Abstract

Remote sensing is a powerful tool that provides flexibility and scalability for monitoring and investigating glacial lakes in High Mountain Asia (HMA). However, existing methods for mapping glacial lakes are designed based on a combination of several spectral features and ancillary data (such as the digital elevation model, DEM) to highlight the lake extent and suppress background information. These methods, however, suffer from either the inevitable requirement of post-processing work or the high costs of additional data acquisition. Signifying a key advancement in the deep learning models, a generative adversarial network (GAN) can capture multi-level features and learn the mapping rules in source and target domains using a minimax game between a generator and discriminator. This provides a new and feasible way to conduct large-scale glacial lake mapping. In this work, a complete glacial lake dataset was first created, containing approximately 4600 patches of Landsat-8 OLI images edited in three ways—random cropping, density cropping, and uniform cropping.

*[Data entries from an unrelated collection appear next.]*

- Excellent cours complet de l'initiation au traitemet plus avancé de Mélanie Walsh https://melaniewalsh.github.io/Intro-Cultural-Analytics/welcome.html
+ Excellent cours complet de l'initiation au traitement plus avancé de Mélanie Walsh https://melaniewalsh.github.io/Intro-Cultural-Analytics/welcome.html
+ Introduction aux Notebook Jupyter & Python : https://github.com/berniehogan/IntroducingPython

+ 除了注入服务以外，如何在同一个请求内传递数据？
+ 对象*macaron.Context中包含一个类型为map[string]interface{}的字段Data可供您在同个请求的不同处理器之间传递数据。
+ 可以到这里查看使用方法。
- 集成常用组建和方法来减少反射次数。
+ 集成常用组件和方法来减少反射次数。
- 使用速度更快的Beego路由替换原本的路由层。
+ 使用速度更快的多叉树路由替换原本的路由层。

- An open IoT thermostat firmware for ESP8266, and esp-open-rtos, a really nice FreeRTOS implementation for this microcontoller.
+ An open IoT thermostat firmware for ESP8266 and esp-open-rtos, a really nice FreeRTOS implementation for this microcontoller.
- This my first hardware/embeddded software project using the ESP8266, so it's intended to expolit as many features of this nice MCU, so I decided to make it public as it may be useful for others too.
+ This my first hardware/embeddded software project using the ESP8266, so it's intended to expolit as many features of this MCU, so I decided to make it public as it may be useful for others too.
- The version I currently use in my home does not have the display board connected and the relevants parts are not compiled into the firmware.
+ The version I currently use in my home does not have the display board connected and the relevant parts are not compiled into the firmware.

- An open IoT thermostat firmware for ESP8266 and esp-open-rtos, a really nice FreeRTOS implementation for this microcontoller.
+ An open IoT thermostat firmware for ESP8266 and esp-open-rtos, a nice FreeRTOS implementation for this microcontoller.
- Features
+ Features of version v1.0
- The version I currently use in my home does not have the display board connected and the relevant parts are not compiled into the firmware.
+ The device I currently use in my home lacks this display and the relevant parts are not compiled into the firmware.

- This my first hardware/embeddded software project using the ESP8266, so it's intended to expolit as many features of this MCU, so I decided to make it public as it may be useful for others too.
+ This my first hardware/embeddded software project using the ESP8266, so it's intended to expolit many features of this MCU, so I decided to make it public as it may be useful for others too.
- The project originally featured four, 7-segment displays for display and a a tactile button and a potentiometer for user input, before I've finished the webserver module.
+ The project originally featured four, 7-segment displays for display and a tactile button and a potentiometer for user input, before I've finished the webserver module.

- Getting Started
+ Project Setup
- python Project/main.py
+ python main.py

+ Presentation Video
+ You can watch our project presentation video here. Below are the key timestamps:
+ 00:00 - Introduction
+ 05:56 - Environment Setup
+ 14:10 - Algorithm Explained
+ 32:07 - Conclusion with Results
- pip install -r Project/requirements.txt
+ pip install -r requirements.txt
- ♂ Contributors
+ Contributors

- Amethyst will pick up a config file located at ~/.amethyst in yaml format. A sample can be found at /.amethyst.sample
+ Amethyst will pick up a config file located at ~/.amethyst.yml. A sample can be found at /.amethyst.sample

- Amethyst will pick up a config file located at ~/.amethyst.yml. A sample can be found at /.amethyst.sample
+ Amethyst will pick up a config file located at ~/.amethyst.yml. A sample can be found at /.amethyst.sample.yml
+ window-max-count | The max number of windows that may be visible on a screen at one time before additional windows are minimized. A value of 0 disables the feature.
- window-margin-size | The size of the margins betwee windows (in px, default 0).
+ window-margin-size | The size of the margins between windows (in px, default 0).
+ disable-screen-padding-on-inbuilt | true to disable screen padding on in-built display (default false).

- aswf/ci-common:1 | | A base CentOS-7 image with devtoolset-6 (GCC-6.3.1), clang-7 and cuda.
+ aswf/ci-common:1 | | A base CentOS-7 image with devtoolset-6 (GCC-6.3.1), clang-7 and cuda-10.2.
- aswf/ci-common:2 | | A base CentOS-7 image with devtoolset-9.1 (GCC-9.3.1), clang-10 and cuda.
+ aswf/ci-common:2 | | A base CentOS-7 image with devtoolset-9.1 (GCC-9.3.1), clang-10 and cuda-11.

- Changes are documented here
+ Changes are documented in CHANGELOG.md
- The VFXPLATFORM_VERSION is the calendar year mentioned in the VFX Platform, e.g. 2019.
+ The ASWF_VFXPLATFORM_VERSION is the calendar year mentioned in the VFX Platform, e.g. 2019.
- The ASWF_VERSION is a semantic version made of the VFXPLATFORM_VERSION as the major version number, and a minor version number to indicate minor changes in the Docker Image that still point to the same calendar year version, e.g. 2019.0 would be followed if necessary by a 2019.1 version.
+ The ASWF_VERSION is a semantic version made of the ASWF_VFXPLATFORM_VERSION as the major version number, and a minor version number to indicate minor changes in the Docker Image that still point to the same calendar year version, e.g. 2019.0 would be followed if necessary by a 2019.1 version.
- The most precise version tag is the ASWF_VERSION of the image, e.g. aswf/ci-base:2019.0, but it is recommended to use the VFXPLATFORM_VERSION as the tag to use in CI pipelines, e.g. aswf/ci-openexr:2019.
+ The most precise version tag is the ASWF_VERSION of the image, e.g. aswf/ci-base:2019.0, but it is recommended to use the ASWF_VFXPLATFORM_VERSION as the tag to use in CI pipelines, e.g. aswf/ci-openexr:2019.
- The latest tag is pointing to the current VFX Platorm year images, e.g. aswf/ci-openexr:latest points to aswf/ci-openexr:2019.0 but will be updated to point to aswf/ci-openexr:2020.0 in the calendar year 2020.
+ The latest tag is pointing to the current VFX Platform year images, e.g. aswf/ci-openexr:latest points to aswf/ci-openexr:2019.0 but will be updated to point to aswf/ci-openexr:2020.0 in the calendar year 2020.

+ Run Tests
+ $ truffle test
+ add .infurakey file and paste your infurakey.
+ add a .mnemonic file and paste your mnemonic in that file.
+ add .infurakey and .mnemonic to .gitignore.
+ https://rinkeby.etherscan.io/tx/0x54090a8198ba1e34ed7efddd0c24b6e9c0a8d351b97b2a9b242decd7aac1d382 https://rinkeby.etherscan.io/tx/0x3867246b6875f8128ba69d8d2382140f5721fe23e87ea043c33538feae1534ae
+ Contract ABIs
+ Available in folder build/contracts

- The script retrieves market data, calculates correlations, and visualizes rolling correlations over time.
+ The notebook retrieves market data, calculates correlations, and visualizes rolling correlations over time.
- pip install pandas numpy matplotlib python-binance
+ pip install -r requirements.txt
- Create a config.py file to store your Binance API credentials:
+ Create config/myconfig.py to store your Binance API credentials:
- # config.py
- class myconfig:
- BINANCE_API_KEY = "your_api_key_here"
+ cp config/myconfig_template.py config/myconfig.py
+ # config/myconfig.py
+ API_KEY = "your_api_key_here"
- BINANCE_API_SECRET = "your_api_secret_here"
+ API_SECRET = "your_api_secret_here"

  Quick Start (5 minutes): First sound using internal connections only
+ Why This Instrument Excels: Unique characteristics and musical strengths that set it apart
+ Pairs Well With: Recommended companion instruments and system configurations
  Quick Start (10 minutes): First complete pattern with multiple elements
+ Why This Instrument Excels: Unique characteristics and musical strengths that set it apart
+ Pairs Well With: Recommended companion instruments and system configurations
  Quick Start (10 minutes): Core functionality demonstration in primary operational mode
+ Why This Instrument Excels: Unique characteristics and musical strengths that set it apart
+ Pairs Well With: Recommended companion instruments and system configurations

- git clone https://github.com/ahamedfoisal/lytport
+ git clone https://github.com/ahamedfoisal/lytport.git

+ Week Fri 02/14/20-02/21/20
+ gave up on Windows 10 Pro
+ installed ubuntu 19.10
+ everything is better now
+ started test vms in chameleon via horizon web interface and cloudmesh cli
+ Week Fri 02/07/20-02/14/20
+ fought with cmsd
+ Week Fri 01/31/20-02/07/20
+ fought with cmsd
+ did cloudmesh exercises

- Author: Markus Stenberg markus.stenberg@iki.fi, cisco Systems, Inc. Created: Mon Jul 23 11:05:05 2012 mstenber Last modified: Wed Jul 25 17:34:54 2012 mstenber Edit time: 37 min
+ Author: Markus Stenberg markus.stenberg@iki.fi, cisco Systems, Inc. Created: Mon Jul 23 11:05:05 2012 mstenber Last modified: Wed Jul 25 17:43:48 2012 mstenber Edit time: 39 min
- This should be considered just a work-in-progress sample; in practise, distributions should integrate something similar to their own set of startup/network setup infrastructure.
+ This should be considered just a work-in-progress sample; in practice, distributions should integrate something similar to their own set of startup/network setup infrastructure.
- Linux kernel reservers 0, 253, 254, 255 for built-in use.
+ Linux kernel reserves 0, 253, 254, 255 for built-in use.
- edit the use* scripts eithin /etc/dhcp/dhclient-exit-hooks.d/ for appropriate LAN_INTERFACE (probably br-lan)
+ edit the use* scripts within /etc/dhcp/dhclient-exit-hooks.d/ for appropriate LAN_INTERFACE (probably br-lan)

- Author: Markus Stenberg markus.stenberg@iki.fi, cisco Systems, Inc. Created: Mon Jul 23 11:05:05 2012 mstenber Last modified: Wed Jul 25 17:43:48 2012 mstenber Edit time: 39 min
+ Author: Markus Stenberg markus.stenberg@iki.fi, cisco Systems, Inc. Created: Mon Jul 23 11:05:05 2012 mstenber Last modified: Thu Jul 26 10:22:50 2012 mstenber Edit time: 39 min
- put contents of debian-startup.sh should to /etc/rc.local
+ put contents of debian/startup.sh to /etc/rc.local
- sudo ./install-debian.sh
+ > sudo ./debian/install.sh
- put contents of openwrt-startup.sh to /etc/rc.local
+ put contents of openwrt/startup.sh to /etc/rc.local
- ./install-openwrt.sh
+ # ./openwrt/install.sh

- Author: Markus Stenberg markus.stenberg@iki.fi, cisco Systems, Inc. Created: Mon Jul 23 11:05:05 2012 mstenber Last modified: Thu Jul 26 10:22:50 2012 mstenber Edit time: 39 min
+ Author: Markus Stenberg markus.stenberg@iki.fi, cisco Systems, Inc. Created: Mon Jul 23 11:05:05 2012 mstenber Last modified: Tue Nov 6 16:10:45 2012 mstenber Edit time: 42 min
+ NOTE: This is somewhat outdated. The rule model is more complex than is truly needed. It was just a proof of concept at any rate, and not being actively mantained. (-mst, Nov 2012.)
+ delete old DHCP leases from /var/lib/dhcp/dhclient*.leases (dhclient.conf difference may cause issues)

Then, a GAN model for glacial lake mapping (GAN-GL) was constructed. The GAN-GL consists of two parts—a generator that incorporates a water attention module and an image segmentation module to produce the glacial lake masks, and a discriminator which employs the ResNet-152 backbone to ascertain whether a given pixel belonged to a glacial lake. The model was evaluated using the created glacial lake dataset, delivering a good performance, with an F1 score of 92.17% and IoU of 86.34%. Moreover, compared to the mapping results derived from the global–local iterative segmentation algorithm and random forest for the entire Eastern Himalayas, our proposed model was superior regarding the segmentation of glacial lakes under complex and diverse environmental conditions, in terms of accuracy (precision = 93.19%) and segmentation efficiency. Our model was also very good at detecting small glacial lakes without assistance from ancillary data or human intervention.

Highlights

  • During the last several decades, glacial lakes have increased dramatically in area and number in High Mountain Asia (HMA) due to the ongoing impact of global warming and glacier melting [1]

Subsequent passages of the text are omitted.